→ **Dataset excerpts**
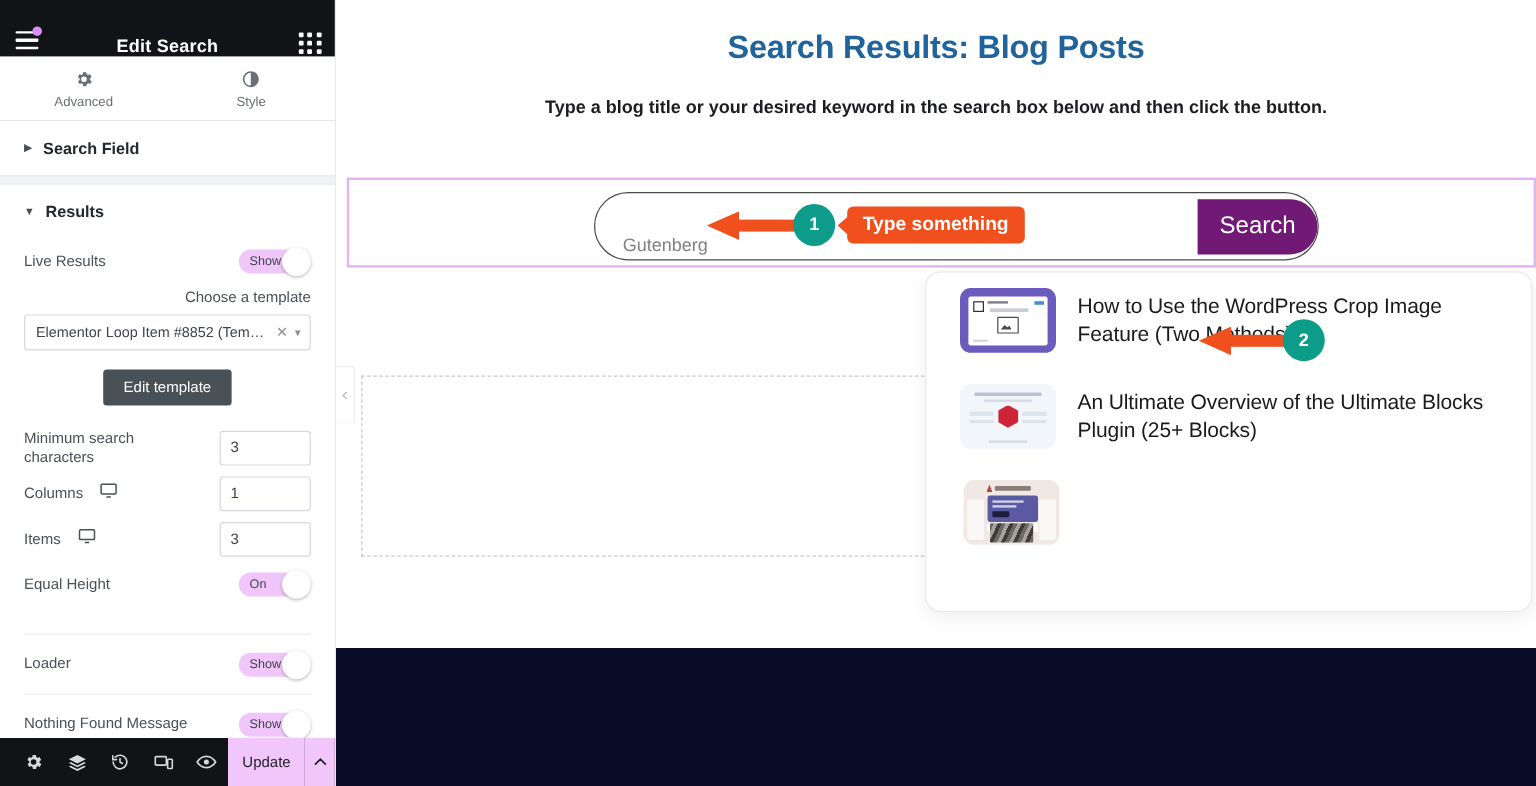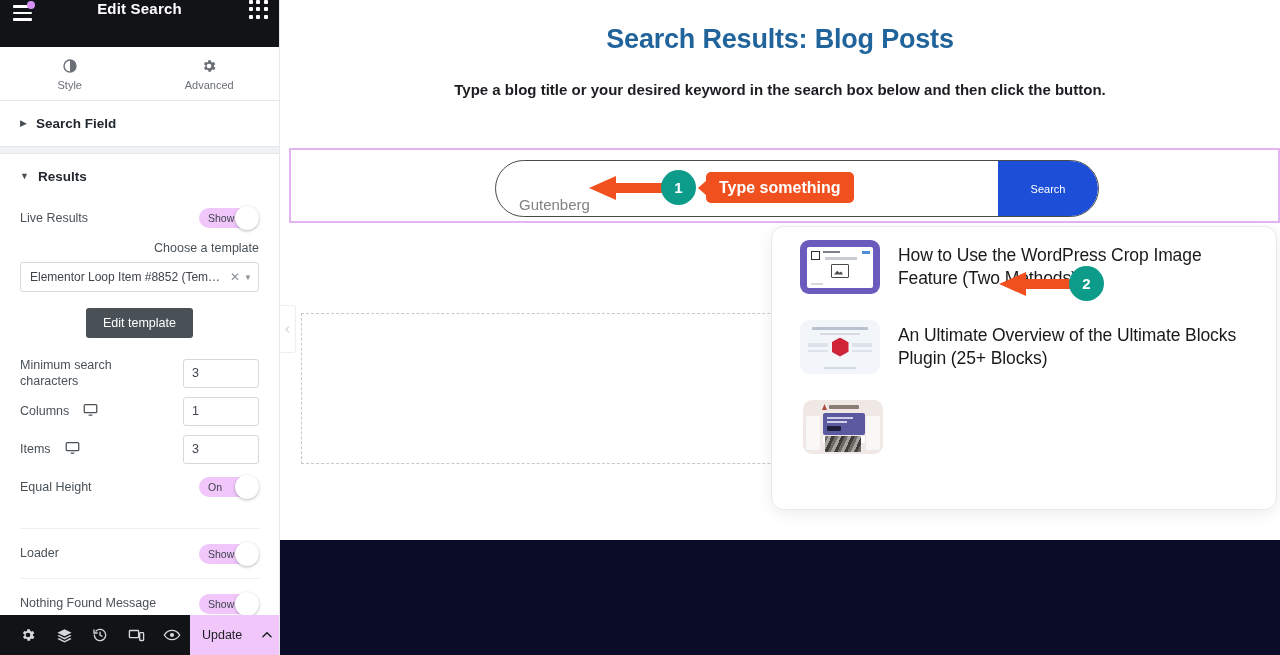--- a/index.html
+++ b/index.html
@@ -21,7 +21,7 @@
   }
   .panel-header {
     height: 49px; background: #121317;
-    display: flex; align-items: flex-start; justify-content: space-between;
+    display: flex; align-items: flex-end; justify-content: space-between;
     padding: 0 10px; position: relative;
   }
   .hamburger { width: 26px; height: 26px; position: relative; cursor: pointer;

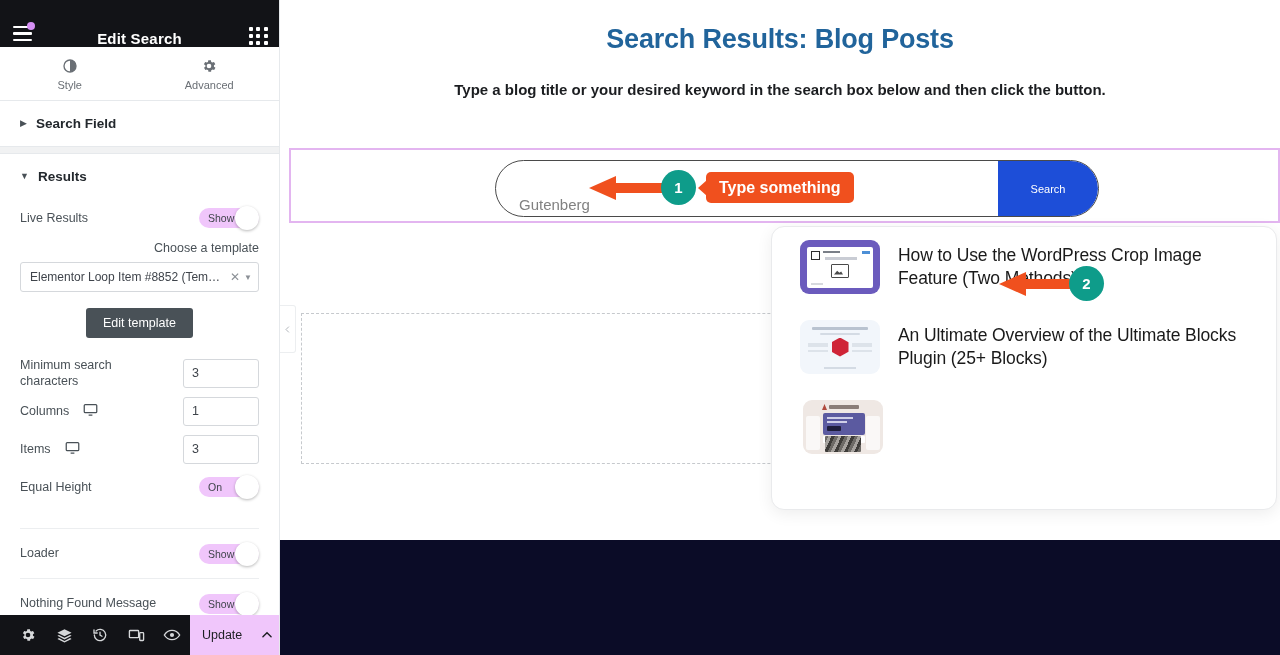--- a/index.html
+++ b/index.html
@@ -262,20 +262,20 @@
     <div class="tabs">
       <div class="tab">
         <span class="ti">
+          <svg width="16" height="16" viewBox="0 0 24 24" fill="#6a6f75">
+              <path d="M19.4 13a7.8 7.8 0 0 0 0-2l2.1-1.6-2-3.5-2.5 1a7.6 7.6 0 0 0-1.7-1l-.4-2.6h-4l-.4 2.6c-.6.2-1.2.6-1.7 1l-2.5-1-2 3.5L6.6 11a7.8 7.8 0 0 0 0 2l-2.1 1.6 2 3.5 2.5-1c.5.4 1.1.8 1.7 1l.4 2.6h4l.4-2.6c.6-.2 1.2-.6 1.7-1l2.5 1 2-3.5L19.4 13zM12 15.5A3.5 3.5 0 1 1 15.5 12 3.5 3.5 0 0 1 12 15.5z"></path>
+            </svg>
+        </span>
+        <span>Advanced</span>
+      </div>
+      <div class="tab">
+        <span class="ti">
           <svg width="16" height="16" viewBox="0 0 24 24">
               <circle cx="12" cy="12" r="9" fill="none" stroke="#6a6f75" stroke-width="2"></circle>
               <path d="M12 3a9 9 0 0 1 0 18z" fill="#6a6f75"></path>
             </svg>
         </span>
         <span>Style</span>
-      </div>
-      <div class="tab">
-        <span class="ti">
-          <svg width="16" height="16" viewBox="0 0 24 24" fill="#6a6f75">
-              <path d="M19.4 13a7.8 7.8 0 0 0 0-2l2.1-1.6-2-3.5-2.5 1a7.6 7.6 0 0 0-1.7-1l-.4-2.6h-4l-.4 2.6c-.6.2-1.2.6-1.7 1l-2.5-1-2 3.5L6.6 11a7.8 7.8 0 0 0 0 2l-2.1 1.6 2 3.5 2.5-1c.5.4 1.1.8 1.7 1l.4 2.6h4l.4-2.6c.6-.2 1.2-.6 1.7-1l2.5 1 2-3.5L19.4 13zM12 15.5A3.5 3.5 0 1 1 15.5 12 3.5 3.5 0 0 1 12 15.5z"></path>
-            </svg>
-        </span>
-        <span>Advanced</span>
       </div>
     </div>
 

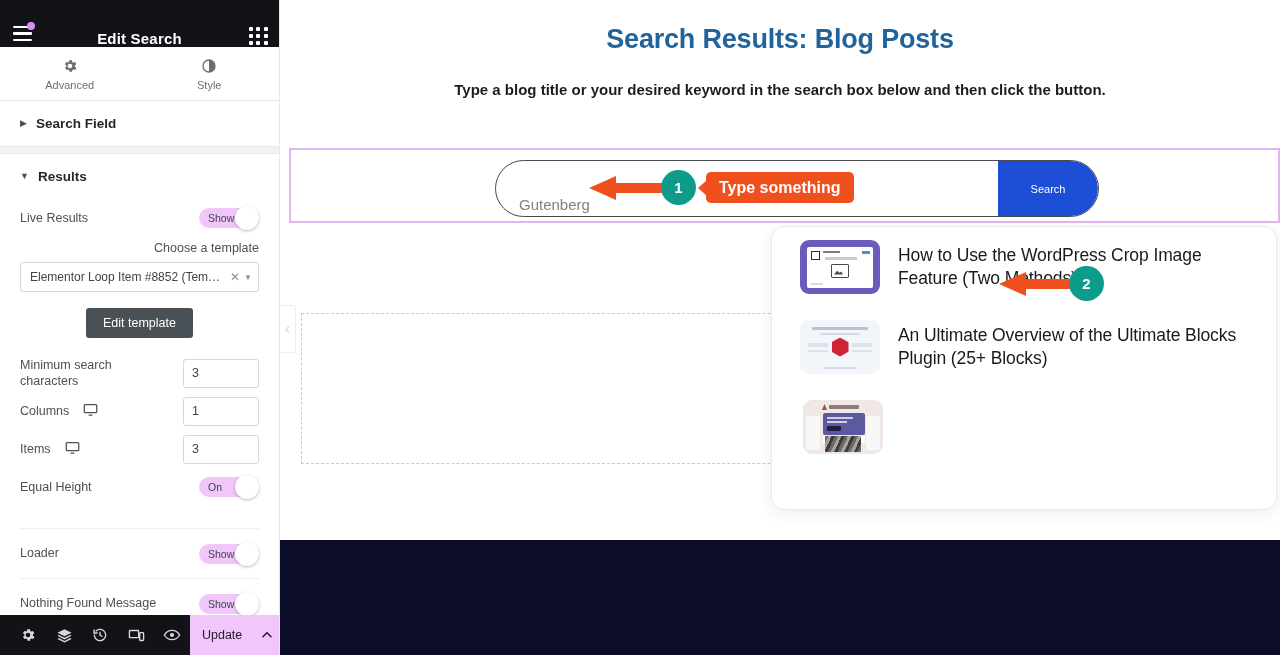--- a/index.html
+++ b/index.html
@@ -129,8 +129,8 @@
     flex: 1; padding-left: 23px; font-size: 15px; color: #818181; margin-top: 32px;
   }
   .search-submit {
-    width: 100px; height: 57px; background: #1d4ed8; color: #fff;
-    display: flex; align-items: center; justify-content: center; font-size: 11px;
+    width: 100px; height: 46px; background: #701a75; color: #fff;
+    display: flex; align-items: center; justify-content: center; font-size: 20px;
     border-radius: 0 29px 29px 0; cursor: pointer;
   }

→ **Work item**
Using the listing above, copy exactly the line that contains "-21,7 +21,7 @@", the line that contains "padding: 0 10px; position: relative;", and each line that falls between them.

→ **Solution for this task**
@@ -21,7 +21,7 @@
   }
   .panel-header {
     height: 49px; background: #121317;
-    display: flex; align-items: flex-start; justify-content: space-between;
+    display: flex; align-items: flex-end; justify-content: space-between;
     padding: 0 10px; position: relative;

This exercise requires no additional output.